Re:Why not? (Score:4, Informative)
Indeed. Cadillac Desert is a fantastic documentary about Mulhollands Dream, aka the rape and pillage of Owen's Lake.
In 9 parts
* https://www.youtube.com/watch?... [youtube.com]
* https://www.youtube.com/watch?... [youtube.com]
* https://www.youtube.com/watch?... [youtube.com]
* https://www.youtube.com/watch?... [youtube.com]
* https://www.youtube.com/watch?... [youtube.com]
* https://www.youtube.com/watch?... [youtube.com]
* https://www.youtube.com/watch?... [youtube.com]
* https://www.youtube.com/watch?... [youtube.com]
* https://www.youtube.com/watch?... [youtube.com]
--
First Contact is coming 2024. Are you ready for a new perspective?
Sweet Jesus (Score:5, Insightful)
He's right, there is plenty of water. It's in the Pacific Ocean. If there's 30 billion to spend (and there isn't), use it to improve desalination methods. Don't rob other cities of their water.

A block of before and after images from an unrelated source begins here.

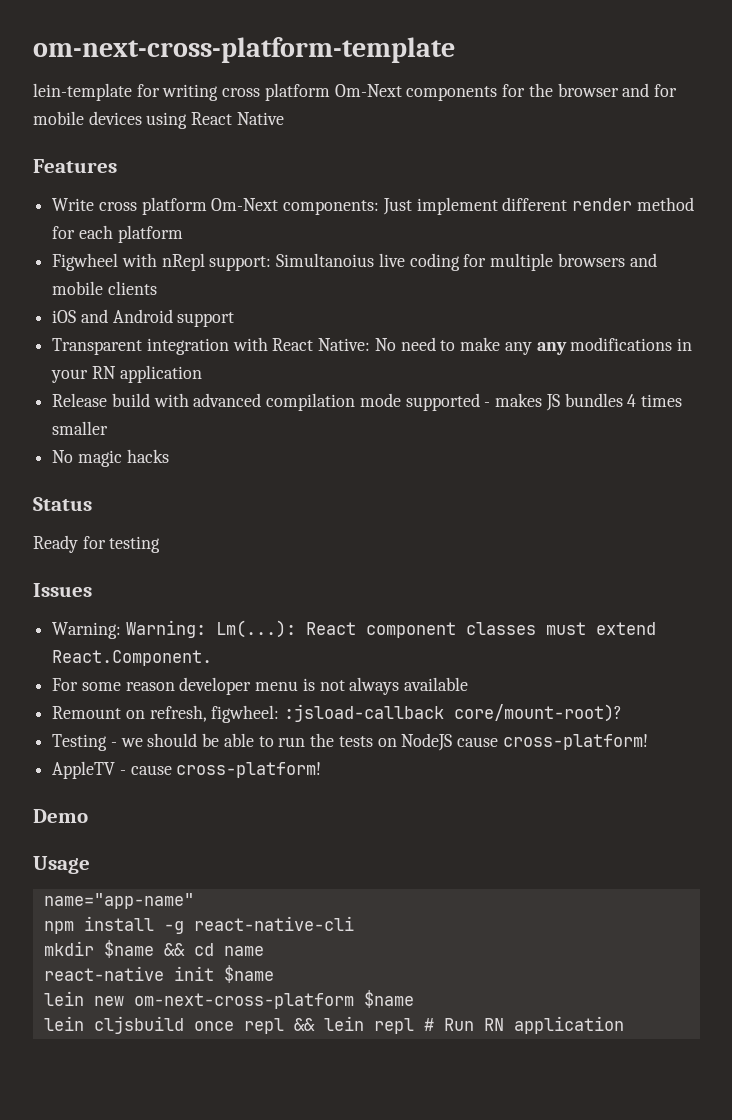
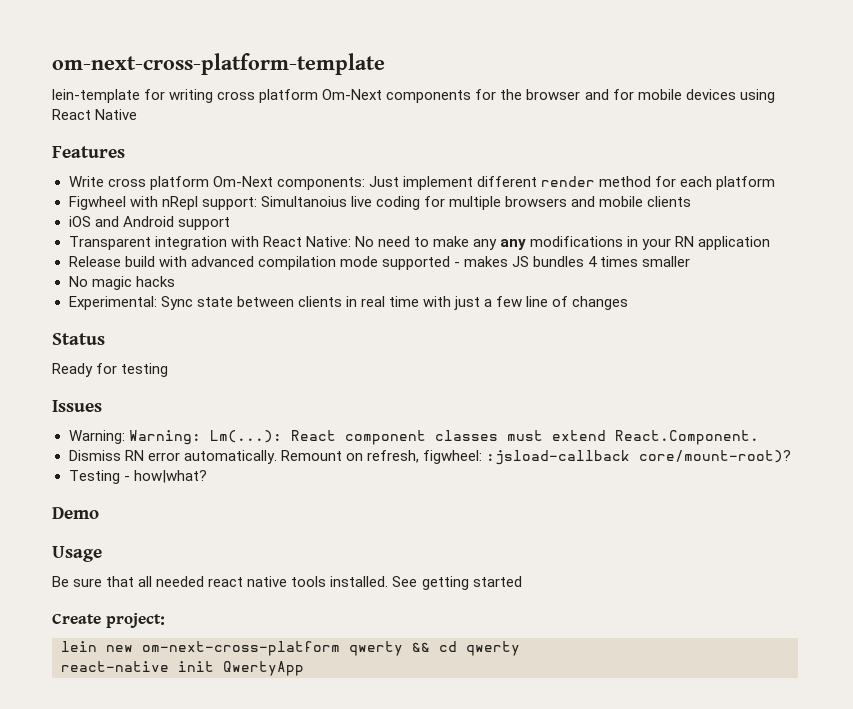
(169, 456) none -> [68,296,629,310] // Experimental: Sync state between clients in real time with just a few line of changes
[52,677,469,695] For some reason developer menu is not always available // -> [68,450,277,464] Dismiss RN error automatically.
[120,733,648,751] [52,761,322,779] [33,809,88,823] [33,856,90,874] [43,893,194,909] [43,916,354,934] [43,940,264,958] [43,965,274,983] [43,990,414,1009] [43,1016,624,1034] we should be able to run the tests on NodeJS cause cross-platform! // AppleTV - cause cross-platform! // Demo // Usage // name="app-name" // npm install -g react-native-cli // mkdir $name && cd name // react-native init $name // lein new om-next-cross-platform $name // lein cljsbuild once repl && lein repl # Run RN application -> [133,470,207,483] [52,507,99,519] [52,546,102,562] [52,576,522,590] [52,613,165,628] [61,641,520,656] [61,661,304,676] how|what? // Demo // Usage // Be sure that all needed react native tools installed. See getting started // Create project: // lein new om-next-cross-platform qwerty && cd qwerty // react-native init QwertyApp

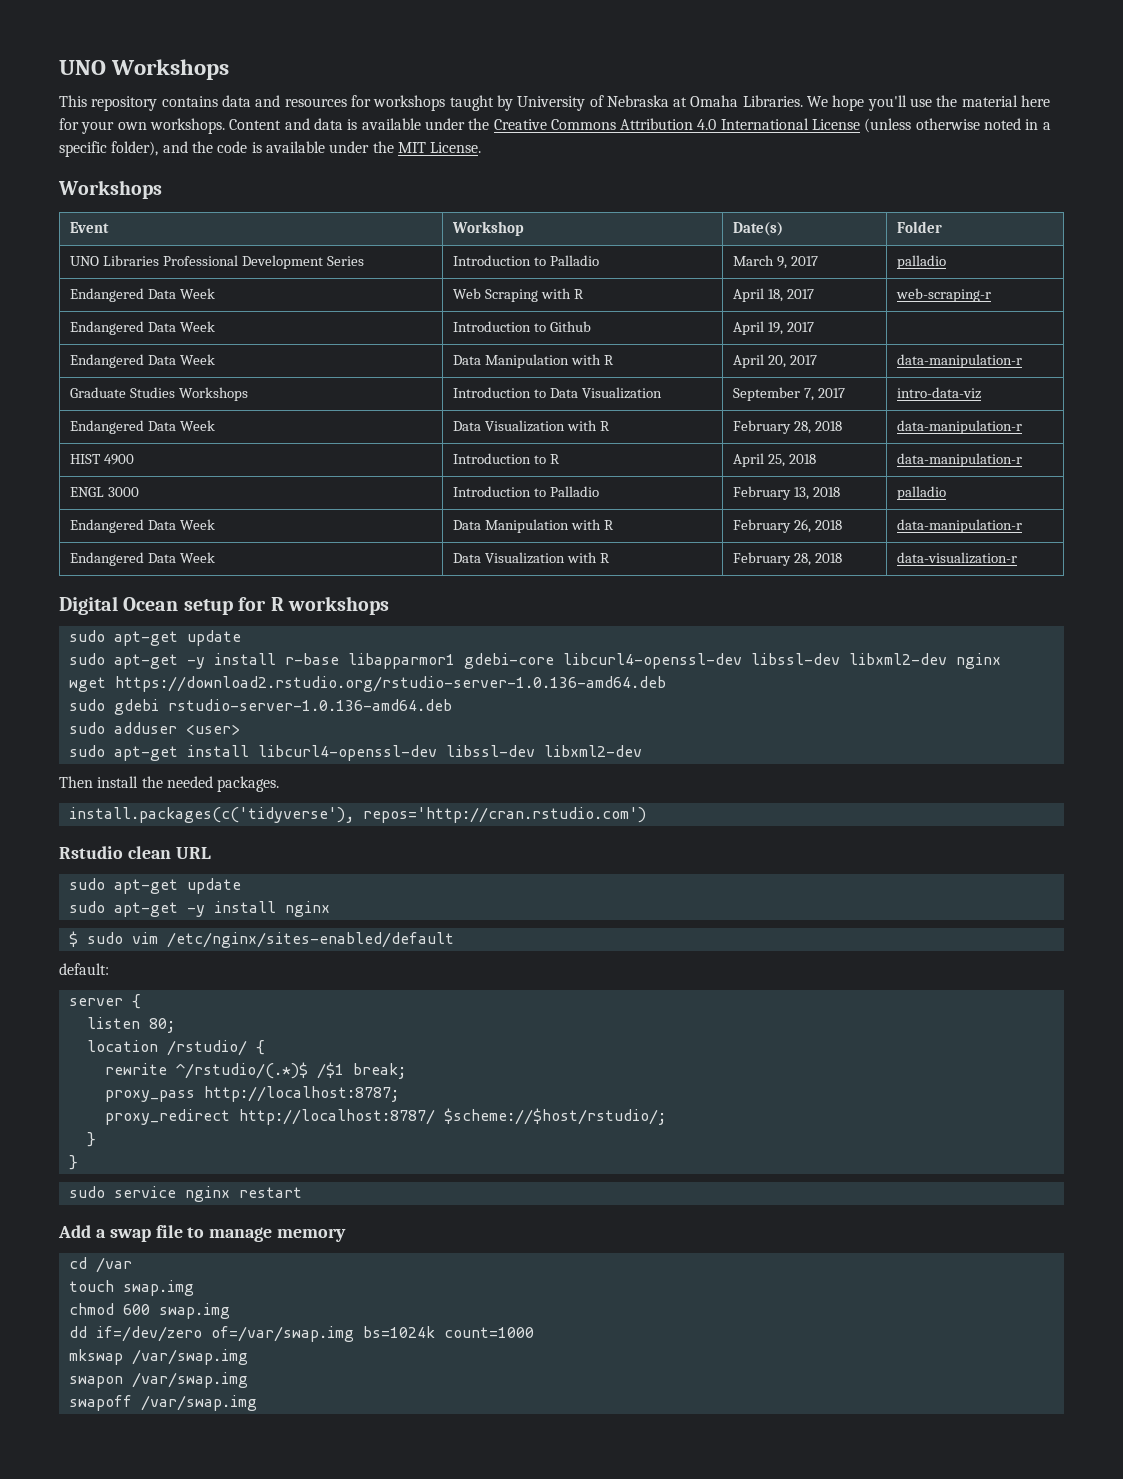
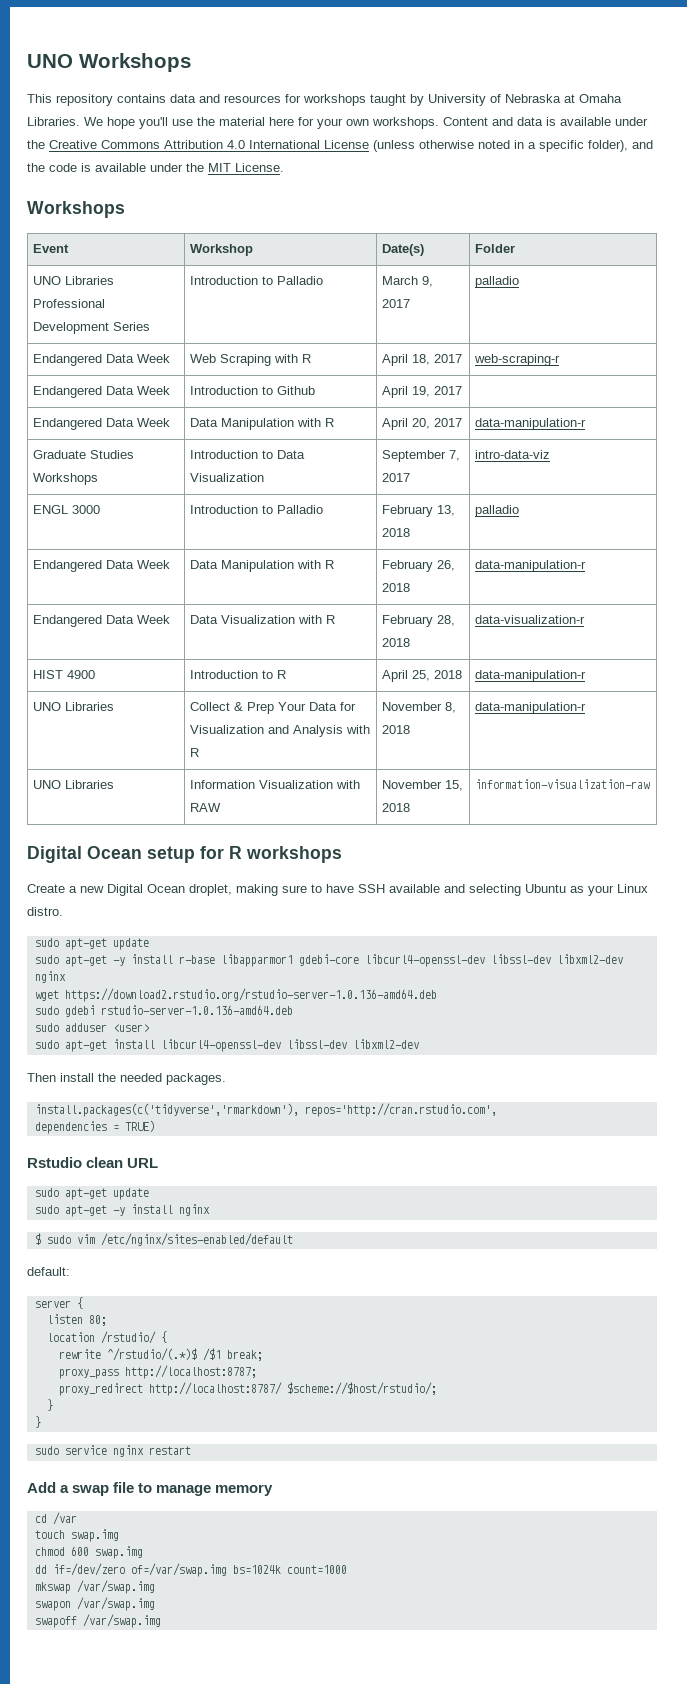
[70,420,216,434] [453,420,611,432] [733,420,843,434] [897,420,1023,434] [70,454,135,465] [453,453,561,464] [733,453,817,467] [897,453,1023,467] // Endangered Data Week | Data Visualization with R | February 28, 2018 | data-manipulation-r // HIST 4900 | Introduction to R | April 25, 2018 | data-manipulation-r -> (550, 454) none
(1018, 558) none -> [32,670,95,679] [189,670,286,679] [381,670,462,682] [474,670,586,682] [32,702,114,711] [189,702,356,714] [189,725,370,737] [189,748,199,757] [381,702,456,713] [381,725,410,734] [474,702,586,714] [32,780,114,789] [189,780,360,789] [189,803,221,812] [381,780,463,791] [381,803,410,812] [474,779,650,789] // HIST 4900 | Introduction to R | April 25, 2018 | data-manipulation-r // UNO Libraries | Collect & Prep Your Data for Visualization and Analysis with R | November 8, 2018 | data-manipulation-r // UNO Libraries | Information Visualization with RAW | November 15, 2018 | information-visualization-raw
(389, 605) none -> [27,884,648,896] [27,907,63,916] // Create a new Digital Ocean droplet, making sure to have SSH available and selecting Ubuntu as your Linux distro.
[68,807,646,823] install.packages(c('tidyverse'), repos='http://cran.rstudio.com') -> [34,1103,497,1117] [34,1120,155,1134] install.packages(c('tidyverse','rmarkdown'), repos='http://cran.rstudio.com', // dependencies = TRUE)

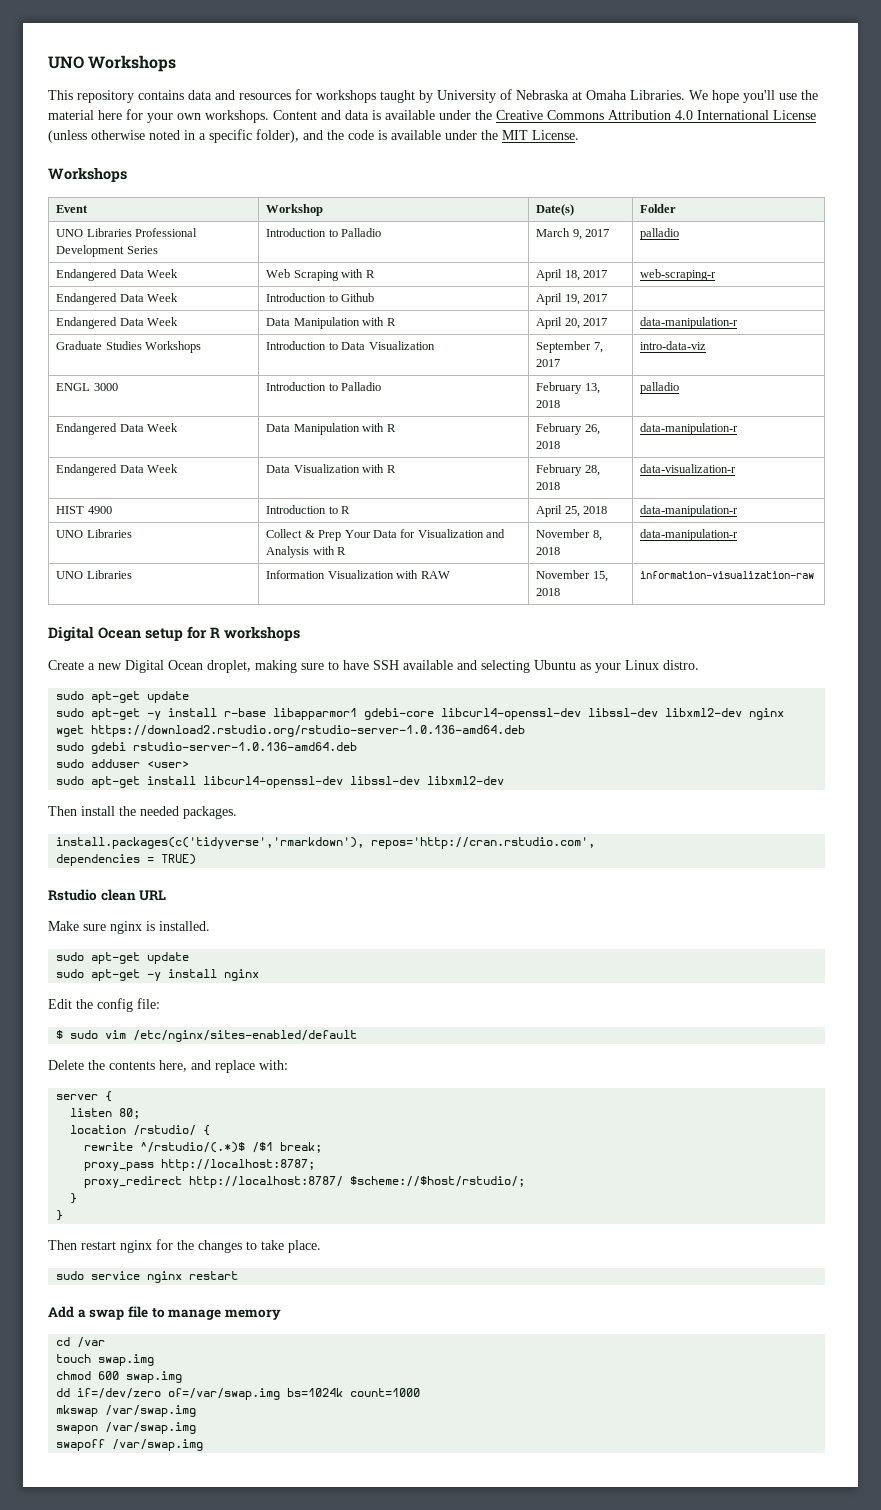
(159, 1163) none -> [48,921,210,934] // Make sure nginx is installed.
(210, 1210) none -> [48,998,160,1012] // Edit the config file:
[27,1267,70,1276] default: -> [48,1060,288,1073] Delete the contents here, and replace with:
(41, 1422) none -> [48,1239,321,1253] // Then restart nginx for the changes to take place.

A great way to transport it... (Score:5, Funny)
Seattle's water is all going into the ocean. How about using the ocean to transport all that water to southern California instead of building a pipeline? All you have to do is remove a little bit of salt it picked up along the way! I'm guessing 30B bucks would build quite a few desalination plants.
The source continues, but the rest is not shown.